Goal of the exercise: Search the records below for the line containing "(rotation, translation, ...).". Write out that line and every line after it exactly as written.

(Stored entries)
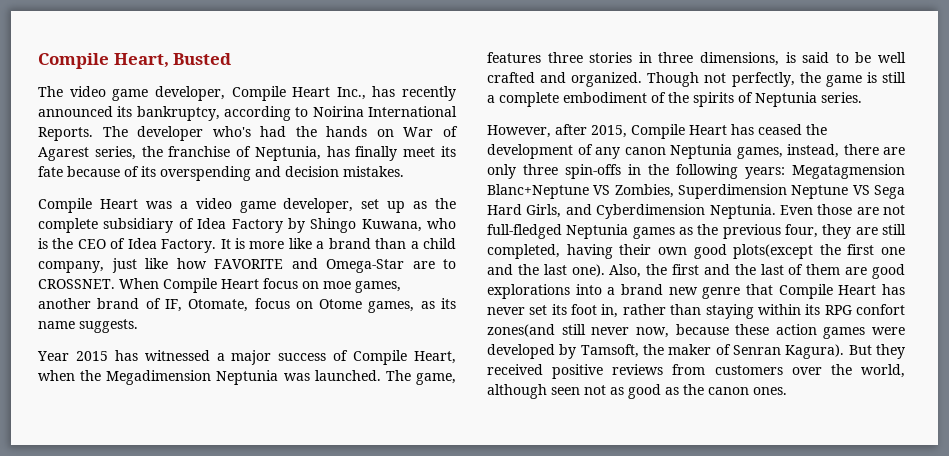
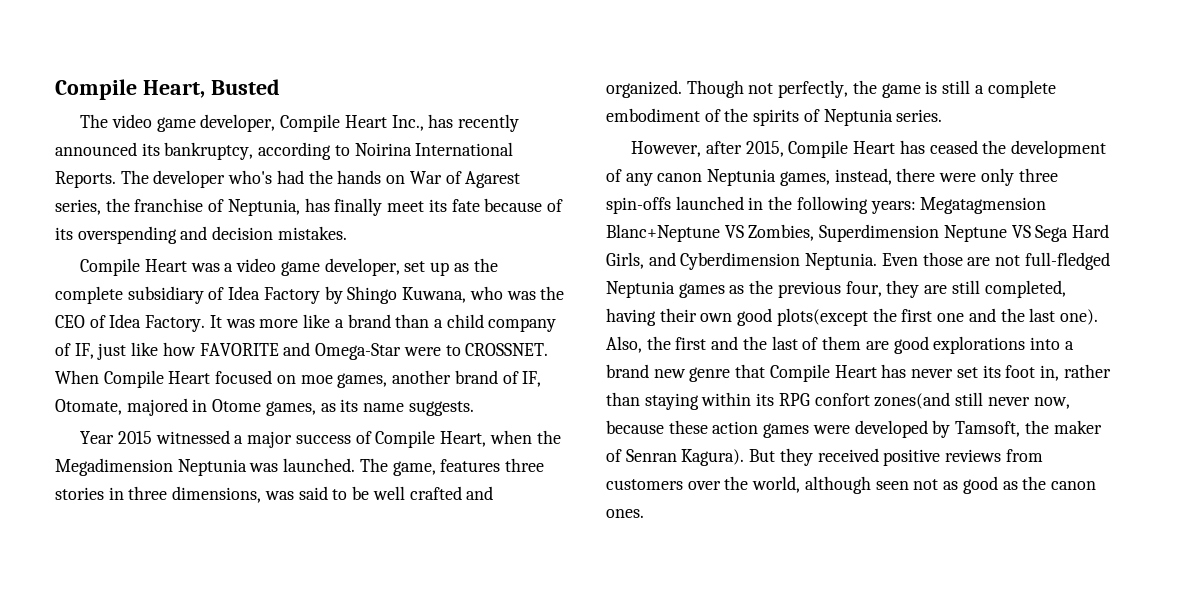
- Compile Heart was a video game developer, set up as the complete subsidiary of Idea Factory by Shingo Kuwana, who is the CEO of Idea Factory.
+ Compile Heart was a video game developer, set up as the complete subsidiary of Idea Factory by Shingo Kuwana, who was the CEO of Idea Factory.
- It is more like a brand than a child company, just like how FAVORITE and Omega-Star are to CROSSNET.
+ It was more like a brand than a child company of IF, just like how FAVORITE and Omega-Star were to CROSSNET.
- When Compile Heart focus on moe games, another brand of IF, Otomate, focus on Otome games, as its name suggests.
+ When Compile Heart focused on moe games, another brand of IF, Otomate, majored in Otome games, as its name suggests.
- Year 2015 has witnessed a major success of Compile Heart, when the Megadimension Neptunia was launched.
+ Year 2015 witnessed a major success of Compile Heart, when the Megadimension Neptunia was launched.
- The game, features three stories in three dimensions, is said to be well crafted and organized.
+ The game, features three stories in three dimensions, was said to be well crafted and organized.
- However, after 2015, Compile Heart has ceased the development of any canon Neptunia games, instead, there are only three spin-offs in the following years: Megatagmension Blanc+Neptune VS Zombies, Superdimension Neptune VS Sega Hard Girls, and Cyberdimension Neptunia.
+ However, after 2015, Compile Heart has ceased the development of any canon Neptunia games, instead, there were only three spin-offs launched in the following years: Megatagmension Blanc+Neptune VS Zombies, Superdimension Neptune VS Sega Hard Girls, and Cyberdimension Neptunia.

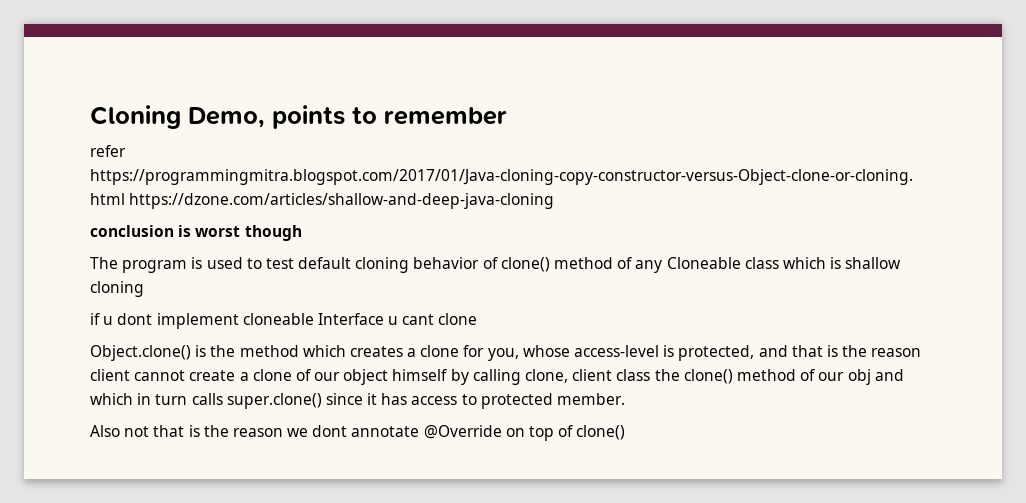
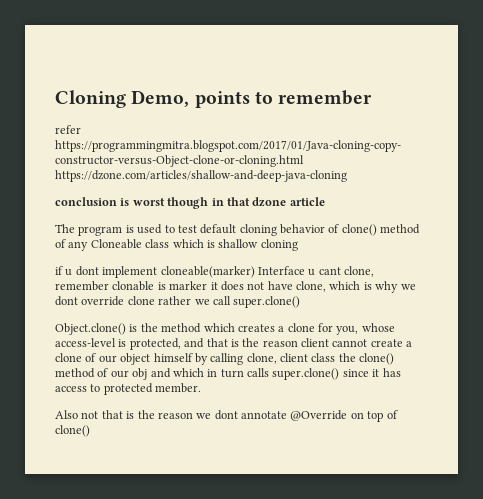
- conclusion is worst though
+ conclusion is worst though in that dzone article
- if u dont implement cloneable Interface u cant clone
+ if u dont implement cloneable(marker) Interface u cant clone, remember clonable is marker it does not have clone, which is why we dont override clone rather we call super.clone()

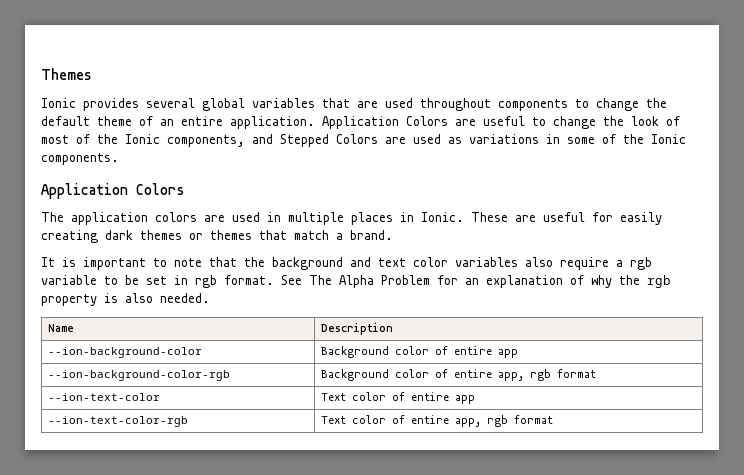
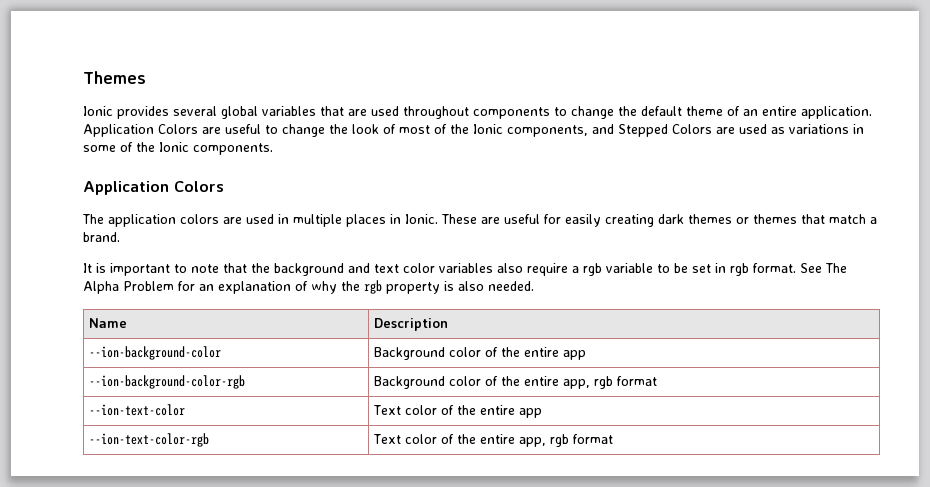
- --ion-background-color | Background color of entire app
+ --ion-background-color | Background color of the entire app
- --ion-background-color-rgb | Background color of entire app, rgb format
+ --ion-background-color-rgb | Background color of the entire app, rgb format
- --ion-text-color | Text color of entire app
+ --ion-text-color | Text color of the entire app
- --ion-text-color-rgb | Text color of entire app, rgb format
+ --ion-text-color-rgb | Text color of the entire app, rgb format

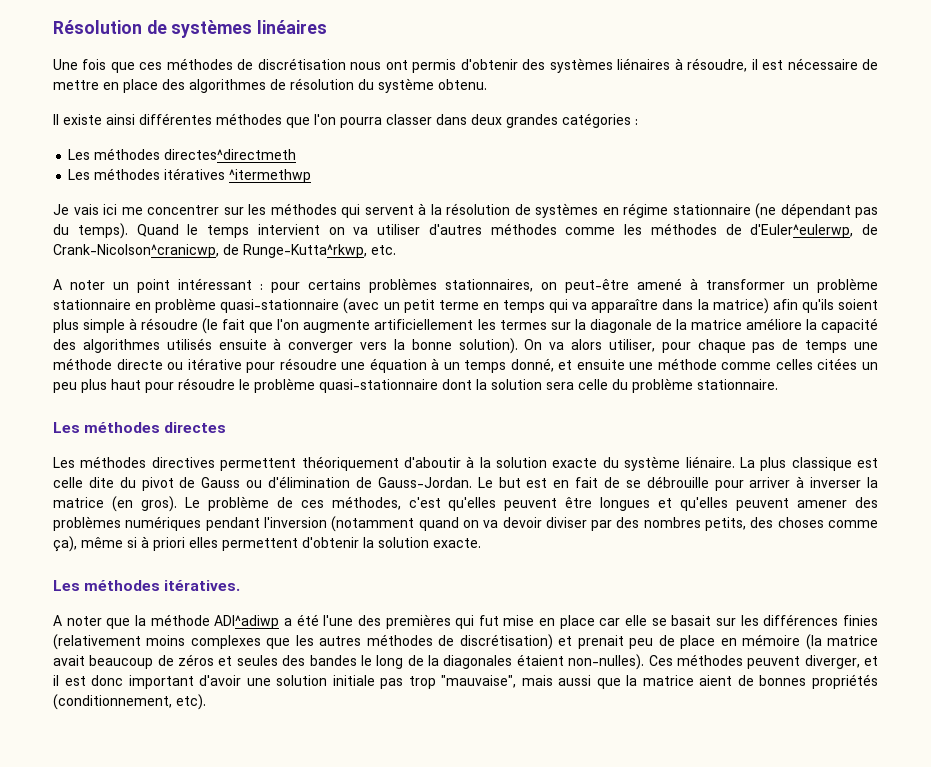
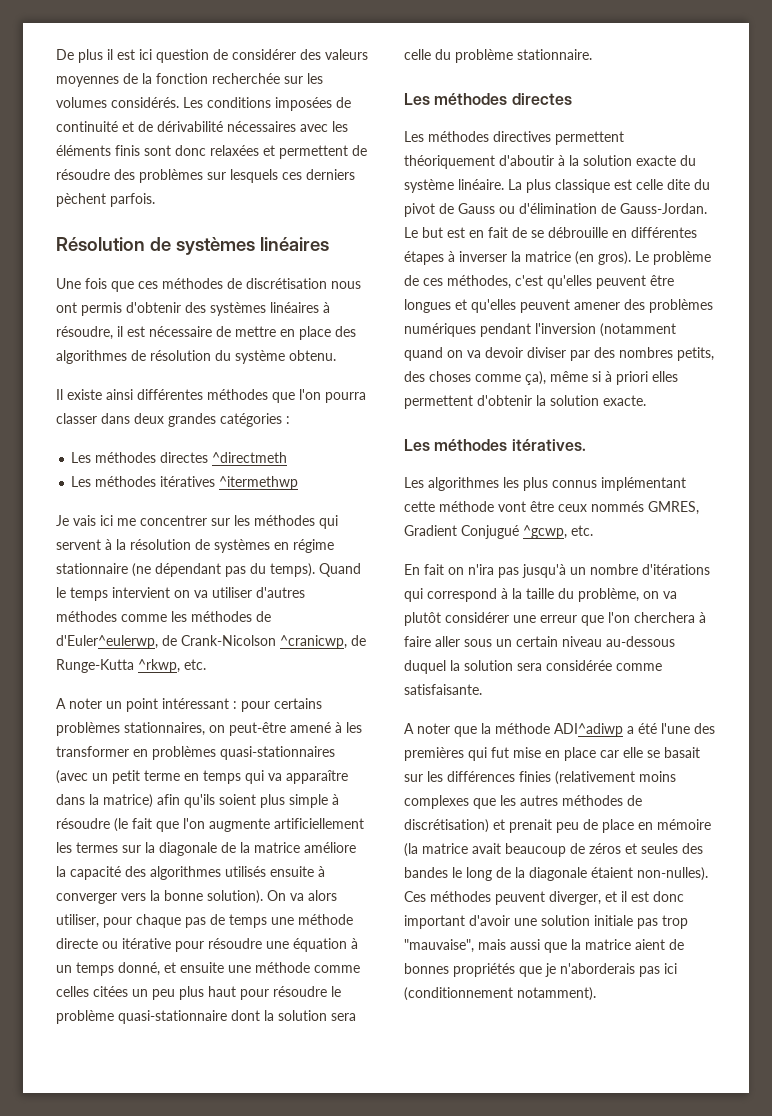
+ De plus il est ici question de considérer des valeurs moyennes de la fonction recherchée sur les volumes considérés. Les conditions imposées de continuité et de dérivabilité nécessaires avec les éléments finis sont donc relaxées et permettent de résoudre des problèmes sur lesquels ces derniers pèchent parfois.
- Une fois que ces méthodes de discrétisation nous ont permis d'obtenir des systèmes liénaires à résoudre, il est nécessaire de mettre en place des algorithmes de résolution du système obtenu.
+ Une fois que ces méthodes de discrétisation nous ont permis d'obtenir des systèmes linéaires à résoudre, il est nécessaire de mettre en place des algorithmes de résolution du système obtenu.
- Les méthodes directes^directmeth
+ Les méthodes directes ^directmeth
- Quand le temps intervient on va utiliser d'autres méthodes comme les méthodes de d'Euler^eulerwp, de Crank-Nicolson^cranicwp, de Runge-Kutta^rkwp, etc.
+ Quand le temps intervient on va utiliser d'autres méthodes comme les méthodes de d'Euler^eulerwp, de Crank-Nicolson ^cranicwp, de Runge-Kutta ^rkwp, etc.
- A noter un point intéressant : pour certains problèmes stationnaires, on peut-être amené à transformer un problème stationnaire en problème quasi-stationnaire (avec un petit terme en temps qui va apparaître dans la matrice) afin qu'ils soient plus simple à résoudre (le fait que l'on augmente artificiellement les termes sur la diagonale de la matrice améliore la capacité des algorithmes utilisés ensuite à converger vers la bonne solution).
+ A noter un point intéressant : pour certains problèmes stationnaires, on peut-être amené à les transformer en problèmes quasi-stationnaires (avec un petit terme en temps qui va apparaître dans la matrice) afin qu'ils soient plus simple à résoudre (le fait que l'on augmente artificiellement les termes sur la diagonale de la matrice améliore la capacité des algorithmes utilisés ensuite à converger vers la bonne solution).
- Les méthodes directives permettent théoriquement d'aboutir à la solution exacte du système liénaire.
+ Les méthodes directives permettent théoriquement d'aboutir à la solution exacte du système linéaire.
- Le but est en fait de se débrouille pour arriver à inverser la matrice (en gros).
+ Le but est en fait de se débrouille en différentes étapes à inverser la matrice (en gros).
+ Les algorithmes les plus connus implémentant cette méthode vont être ceux nommés GMRES, Gradient Conjugué ^gcwp, etc.
+ En fait on n'ira pas jusqu'à un nombre d'itérations qui correspond à la taille du problème, on va plutôt considérer une erreur que l'on cherchera à faire aller sous un certain niveau au-dessous duquel la solution sera considérée comme satisfaisante.
- A noter que la méthode ADI^adiwp a été l'une des premières qui fut mise en place car elle se basait sur les différences finies (relativement moins complexes que les autres méthodes de discrétisation) et prenait peu de place en mémoire (la matrice avait beaucoup de zéros et seules des bandes le long de la diagonales étaient non-nulles).
+ A noter que la méthode ADI^adiwp a été l'une des premières qui fut mise en place car elle se basait sur les différences finies (relativement moins complexes que les autres méthodes de discrétisation) et prenait peu de place en mémoire (la matrice avait beaucoup de zéros et seules des bandes le long de la diagonale étaient non-nulles).
- Ces méthodes peuvent diverger, et il est donc important d'avoir une solution initiale pas trop "mauvaise", mais aussi que la matrice aient de bonnes propriétés (conditionnement, etc).
+ Ces méthodes peuvent diverger, et il est donc important d'avoir une solution initiale pas trop "mauvaise", mais aussi que la matrice aient de bonnes propriétés que je n'aborderais pas ici (conditionnement notamment).

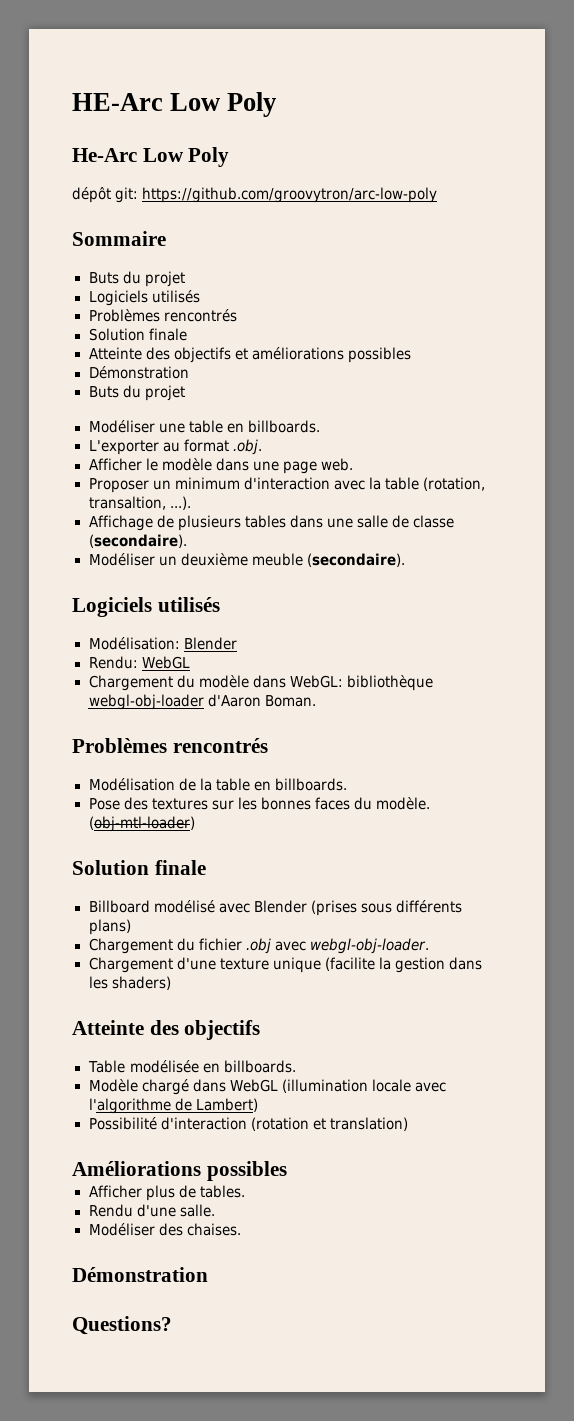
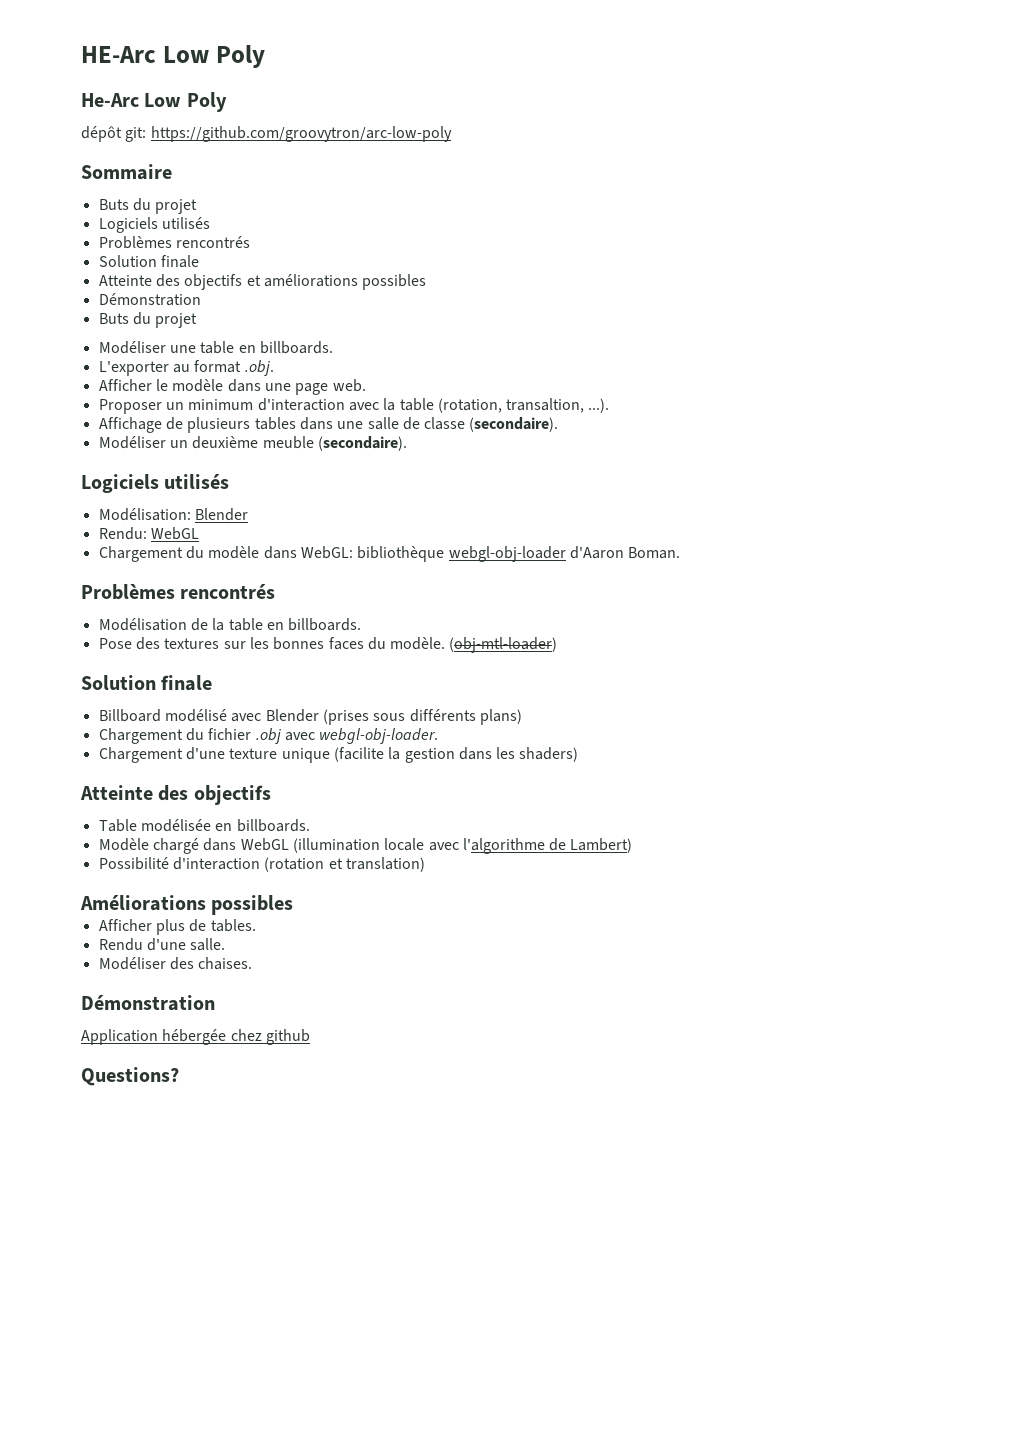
+ Application hébergée chez github

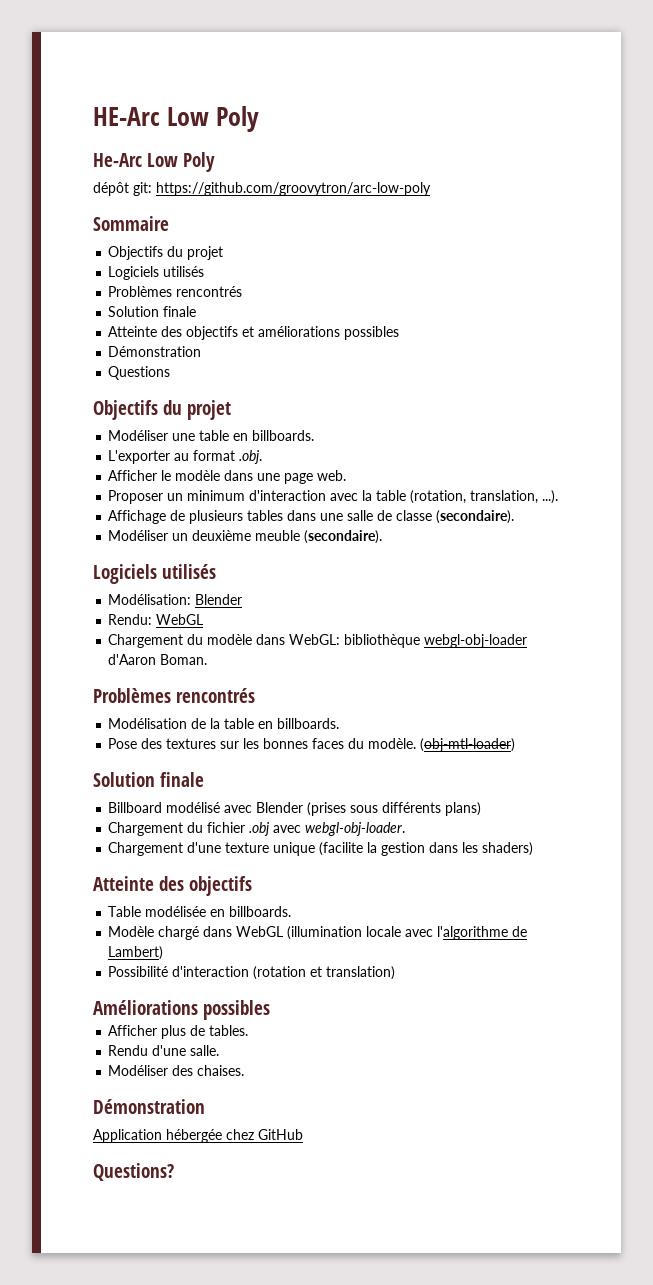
  Sommaire
- Buts du projet
+ Objectifs du projet
  Atteinte des objectifs et améliorations possibles
  Démonstration
- Buts du projet
+ Questions
+ Objectifs du projet
- Proposer un minimum d'interaction avec la table (rotation, transaltion, ...).
+ Proposer un minimum d'interaction avec la table (rotation, translation, ...).
- Application hébergée chez github
+ Application hébergée chez GitHub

Your response:
+ Proposer un minimum d'interaction avec la table (rotation, translation, ...).
- Application hébergée chez github
+ Application hébergée chez GitHub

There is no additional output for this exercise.